→ DATA PROVIDED:
=== Section Start ===

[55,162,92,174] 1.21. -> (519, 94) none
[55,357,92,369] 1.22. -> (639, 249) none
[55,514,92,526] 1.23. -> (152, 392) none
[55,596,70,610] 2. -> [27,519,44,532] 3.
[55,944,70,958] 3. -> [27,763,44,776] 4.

=== Section End ===
=== Section Start ===

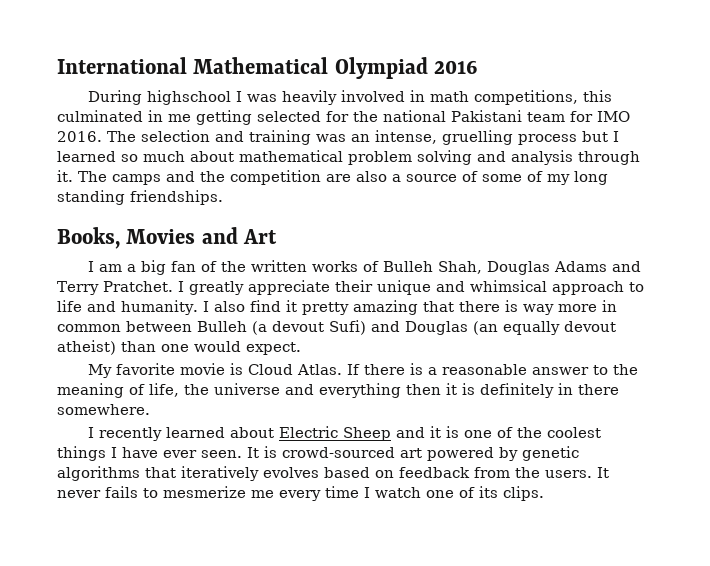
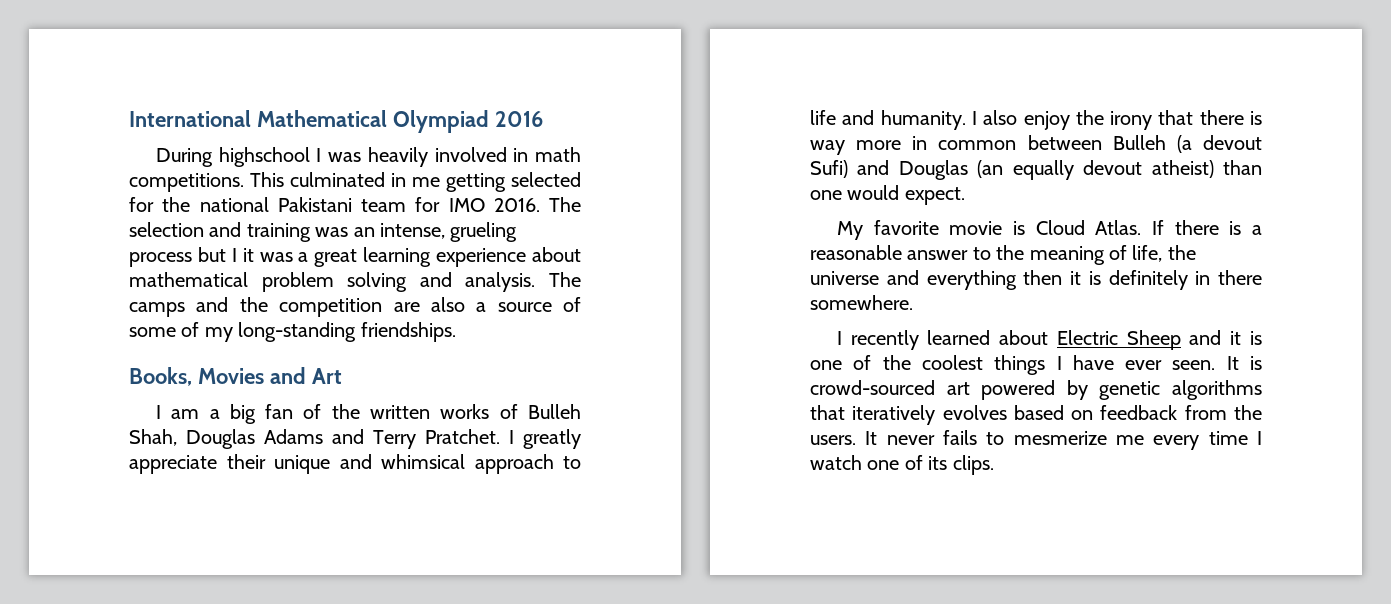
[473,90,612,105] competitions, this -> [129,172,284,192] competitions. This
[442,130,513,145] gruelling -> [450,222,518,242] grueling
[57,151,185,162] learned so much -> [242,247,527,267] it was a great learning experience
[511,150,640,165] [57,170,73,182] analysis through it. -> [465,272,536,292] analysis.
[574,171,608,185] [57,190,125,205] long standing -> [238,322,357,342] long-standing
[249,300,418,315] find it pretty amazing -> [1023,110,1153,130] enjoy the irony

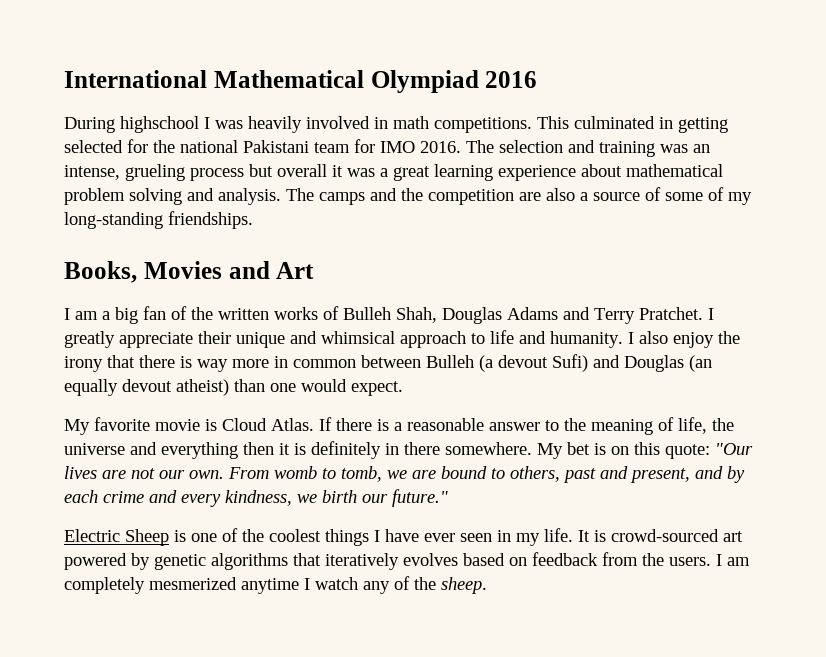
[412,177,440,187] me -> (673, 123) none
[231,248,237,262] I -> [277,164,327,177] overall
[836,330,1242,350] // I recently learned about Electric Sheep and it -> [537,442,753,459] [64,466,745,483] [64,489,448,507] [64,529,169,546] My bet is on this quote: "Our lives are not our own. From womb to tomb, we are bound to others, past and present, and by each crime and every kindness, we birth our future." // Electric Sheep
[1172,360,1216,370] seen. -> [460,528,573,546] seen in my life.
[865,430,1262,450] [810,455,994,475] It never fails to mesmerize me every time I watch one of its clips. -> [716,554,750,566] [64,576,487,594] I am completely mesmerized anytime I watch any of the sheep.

=== Section End ===
=== Section Start ===

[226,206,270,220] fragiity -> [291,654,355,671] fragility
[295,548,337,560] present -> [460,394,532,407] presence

=== Section End ===

→ PROBLEM DETAILS:
Set down, unchanged, only those lines above that fall between the line with "[55,596,70,610] 2. -> [27,519,44,532] 3." and the line with "[55,944,70,958] 3. -> [27,763,44,776] 4.", the two end lines included.

→ EXERCISE RESPONSE:
[55,596,70,610] 2. -> [27,519,44,532] 3.
[55,944,70,958] 3. -> [27,763,44,776] 4.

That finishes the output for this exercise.